My 10 year-old has been after his father and I for an iPod for months. We said “no” because we didn’t think it was a good idea to entrust an item of that price to a fifth-grader. But right after MacWorld in early January, the iPod shuffle became available, and now Alex has one hanging from a lanyard around his neck almost every waking hour.
The Shuffle is an flash player about half the width of an iPod mini. It can hold only 125 songs vs. 1000 songs on the Blue iPod Mini that I took with me to Europe last week. The iPod Shuffle is cute, lightweight, fun and cheap at $99.00.
And today, it’s completely sold out. Anyone who wants one will have to wait 3-4 weeks for it.
What a marketing and product introduction success! Not only has Apple Computer created a must-have product, but they have done so while hitting the sweet spot for price point. At $99.00, the Shuffle will be a major factor propelling the shift away from portable CD players and toward MP3-like players. Now this looks likely within the next two years.
While it is regrettable that consumers will have to wait weeks to get one, it is understood that this is a minor inconvenience while production is ramped up to meet high demand. Consumers are never happy about out-of-stocks, but this is one of the rare cases where they will extend a bit of understanding. In a way, knowing that you can’t walk into a store and take one home ups the Shuffle’s cool factor, making it even sweeter to own when it arrives.

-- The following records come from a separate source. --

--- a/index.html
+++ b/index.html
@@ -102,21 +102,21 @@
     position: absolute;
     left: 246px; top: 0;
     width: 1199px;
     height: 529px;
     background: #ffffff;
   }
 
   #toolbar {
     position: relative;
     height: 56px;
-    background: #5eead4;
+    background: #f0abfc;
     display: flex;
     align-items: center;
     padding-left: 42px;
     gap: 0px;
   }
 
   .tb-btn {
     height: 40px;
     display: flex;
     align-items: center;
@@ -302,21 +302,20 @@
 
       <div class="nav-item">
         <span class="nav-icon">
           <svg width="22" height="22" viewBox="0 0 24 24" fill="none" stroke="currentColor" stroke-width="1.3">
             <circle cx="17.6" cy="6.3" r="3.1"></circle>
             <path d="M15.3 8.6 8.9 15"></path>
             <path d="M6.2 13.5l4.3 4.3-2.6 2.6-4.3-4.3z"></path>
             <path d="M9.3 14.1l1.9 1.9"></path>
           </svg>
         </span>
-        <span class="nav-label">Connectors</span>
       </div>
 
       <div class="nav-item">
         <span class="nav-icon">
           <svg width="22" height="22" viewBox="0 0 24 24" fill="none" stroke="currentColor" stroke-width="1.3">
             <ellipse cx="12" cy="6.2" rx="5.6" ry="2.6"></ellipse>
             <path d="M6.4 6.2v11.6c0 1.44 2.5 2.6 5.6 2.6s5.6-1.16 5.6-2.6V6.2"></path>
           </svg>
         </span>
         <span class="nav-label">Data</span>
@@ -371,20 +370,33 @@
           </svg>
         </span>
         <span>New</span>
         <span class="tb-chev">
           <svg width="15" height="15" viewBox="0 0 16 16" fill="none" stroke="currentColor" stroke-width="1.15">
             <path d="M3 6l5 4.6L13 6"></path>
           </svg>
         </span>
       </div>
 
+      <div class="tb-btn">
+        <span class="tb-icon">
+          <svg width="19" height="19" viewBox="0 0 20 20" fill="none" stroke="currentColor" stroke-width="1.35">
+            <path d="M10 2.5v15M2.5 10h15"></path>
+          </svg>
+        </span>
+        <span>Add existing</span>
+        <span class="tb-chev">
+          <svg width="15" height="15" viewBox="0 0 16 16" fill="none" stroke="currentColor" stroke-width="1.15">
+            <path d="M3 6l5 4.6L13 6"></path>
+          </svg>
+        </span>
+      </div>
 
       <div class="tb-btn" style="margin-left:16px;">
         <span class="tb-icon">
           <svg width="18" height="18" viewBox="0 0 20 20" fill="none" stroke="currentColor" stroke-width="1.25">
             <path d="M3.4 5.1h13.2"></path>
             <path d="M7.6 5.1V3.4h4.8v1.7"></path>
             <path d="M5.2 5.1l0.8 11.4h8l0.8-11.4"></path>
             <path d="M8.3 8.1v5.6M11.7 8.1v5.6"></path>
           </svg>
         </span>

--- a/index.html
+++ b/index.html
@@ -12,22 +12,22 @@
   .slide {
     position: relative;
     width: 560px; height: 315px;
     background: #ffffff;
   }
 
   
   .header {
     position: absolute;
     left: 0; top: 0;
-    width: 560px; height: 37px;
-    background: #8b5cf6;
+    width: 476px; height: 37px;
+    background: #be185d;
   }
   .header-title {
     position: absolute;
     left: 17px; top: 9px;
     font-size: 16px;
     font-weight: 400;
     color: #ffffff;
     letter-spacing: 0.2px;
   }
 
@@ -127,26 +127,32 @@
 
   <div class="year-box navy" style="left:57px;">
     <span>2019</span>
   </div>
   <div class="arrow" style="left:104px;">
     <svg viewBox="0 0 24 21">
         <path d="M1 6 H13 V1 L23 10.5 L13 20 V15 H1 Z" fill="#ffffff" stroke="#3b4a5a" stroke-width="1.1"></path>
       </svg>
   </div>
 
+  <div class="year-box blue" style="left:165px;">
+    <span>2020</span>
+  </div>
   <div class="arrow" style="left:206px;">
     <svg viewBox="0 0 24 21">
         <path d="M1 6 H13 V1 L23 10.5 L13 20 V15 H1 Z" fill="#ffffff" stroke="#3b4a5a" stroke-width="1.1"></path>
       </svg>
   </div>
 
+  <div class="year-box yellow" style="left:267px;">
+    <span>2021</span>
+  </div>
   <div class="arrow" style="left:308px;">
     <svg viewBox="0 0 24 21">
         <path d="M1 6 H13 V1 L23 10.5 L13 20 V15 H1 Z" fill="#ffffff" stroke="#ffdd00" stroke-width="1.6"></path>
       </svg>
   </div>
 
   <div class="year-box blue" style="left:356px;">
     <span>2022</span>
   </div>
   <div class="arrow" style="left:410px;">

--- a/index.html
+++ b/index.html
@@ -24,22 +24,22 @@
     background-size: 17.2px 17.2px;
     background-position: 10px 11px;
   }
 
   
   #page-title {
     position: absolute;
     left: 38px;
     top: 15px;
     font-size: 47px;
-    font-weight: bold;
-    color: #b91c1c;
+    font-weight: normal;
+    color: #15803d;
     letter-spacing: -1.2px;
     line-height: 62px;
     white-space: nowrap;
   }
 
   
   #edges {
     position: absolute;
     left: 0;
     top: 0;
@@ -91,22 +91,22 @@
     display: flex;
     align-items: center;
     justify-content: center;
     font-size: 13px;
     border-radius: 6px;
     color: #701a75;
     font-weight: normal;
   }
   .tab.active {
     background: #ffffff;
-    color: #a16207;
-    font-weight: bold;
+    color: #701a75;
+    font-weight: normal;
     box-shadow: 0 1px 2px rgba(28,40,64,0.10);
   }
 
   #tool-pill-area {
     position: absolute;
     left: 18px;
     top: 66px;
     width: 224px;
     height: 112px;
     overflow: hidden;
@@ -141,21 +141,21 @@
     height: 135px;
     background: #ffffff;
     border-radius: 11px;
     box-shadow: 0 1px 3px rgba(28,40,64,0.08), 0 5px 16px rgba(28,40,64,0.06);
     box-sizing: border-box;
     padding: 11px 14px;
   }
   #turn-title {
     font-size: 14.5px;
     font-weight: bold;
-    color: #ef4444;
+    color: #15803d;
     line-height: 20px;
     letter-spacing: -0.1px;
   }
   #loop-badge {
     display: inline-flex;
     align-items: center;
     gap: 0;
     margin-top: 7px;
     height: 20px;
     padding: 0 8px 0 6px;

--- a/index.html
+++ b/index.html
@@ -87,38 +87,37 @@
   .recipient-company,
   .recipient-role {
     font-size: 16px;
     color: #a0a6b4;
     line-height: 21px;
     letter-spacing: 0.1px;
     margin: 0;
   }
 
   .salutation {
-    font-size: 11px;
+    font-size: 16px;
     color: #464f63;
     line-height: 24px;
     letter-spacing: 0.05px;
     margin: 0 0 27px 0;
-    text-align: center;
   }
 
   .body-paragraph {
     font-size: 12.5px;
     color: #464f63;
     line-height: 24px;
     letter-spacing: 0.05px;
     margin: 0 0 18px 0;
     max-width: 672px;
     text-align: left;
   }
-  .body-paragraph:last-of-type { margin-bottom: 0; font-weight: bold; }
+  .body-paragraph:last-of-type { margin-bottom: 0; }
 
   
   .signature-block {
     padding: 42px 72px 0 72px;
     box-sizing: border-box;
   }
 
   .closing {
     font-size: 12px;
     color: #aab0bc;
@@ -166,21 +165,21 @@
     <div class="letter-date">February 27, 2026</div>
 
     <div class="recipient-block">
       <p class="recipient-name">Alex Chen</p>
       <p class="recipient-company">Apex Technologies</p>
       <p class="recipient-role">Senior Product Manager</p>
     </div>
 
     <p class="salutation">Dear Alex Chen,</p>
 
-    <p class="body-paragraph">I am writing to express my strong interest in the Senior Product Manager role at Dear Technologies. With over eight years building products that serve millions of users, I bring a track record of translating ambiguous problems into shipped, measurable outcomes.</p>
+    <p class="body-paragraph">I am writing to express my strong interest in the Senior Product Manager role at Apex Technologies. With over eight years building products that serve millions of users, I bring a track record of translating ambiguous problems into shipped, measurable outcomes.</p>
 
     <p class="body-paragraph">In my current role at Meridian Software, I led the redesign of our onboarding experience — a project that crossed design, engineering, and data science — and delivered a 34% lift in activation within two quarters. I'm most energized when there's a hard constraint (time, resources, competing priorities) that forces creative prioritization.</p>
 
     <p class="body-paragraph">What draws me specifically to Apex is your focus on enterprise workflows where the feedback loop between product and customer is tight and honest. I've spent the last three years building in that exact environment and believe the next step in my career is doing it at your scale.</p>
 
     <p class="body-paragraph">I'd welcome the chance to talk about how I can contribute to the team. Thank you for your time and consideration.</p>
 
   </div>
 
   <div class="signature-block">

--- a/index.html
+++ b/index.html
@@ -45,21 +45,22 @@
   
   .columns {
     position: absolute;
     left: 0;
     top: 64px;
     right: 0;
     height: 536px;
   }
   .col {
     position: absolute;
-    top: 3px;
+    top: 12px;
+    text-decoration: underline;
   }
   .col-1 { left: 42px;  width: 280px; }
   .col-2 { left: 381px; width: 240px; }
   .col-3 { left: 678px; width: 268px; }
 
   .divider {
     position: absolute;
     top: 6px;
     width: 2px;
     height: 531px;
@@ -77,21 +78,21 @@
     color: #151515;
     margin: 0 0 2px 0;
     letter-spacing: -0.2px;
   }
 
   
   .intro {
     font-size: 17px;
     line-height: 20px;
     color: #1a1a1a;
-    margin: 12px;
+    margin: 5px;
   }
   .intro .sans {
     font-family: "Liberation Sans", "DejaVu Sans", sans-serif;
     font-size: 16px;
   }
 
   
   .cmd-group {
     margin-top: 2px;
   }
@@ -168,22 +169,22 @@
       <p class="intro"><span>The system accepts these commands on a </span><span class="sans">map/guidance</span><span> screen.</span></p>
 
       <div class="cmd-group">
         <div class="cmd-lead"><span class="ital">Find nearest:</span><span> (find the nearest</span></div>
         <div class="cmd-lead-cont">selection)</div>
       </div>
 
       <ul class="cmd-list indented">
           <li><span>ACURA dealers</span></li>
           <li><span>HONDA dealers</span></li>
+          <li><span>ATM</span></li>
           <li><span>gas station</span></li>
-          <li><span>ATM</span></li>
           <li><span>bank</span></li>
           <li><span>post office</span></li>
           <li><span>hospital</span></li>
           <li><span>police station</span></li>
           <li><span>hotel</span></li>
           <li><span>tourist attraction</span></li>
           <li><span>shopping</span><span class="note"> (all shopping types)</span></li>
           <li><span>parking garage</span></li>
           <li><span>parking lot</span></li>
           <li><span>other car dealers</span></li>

I like Apple products. They are well colored, well designed and easy to use. The Marketing Directions office is filled with an assortment of portable and desktop Macs that absolutely never get viruses and rarely need work (our family of four also owns five of them at home). We are also iPod users, both in the office and at home. We are loyal because Apple, while not the cheapest choice, feeds our creativity and helps us to feel as though we are part of the future.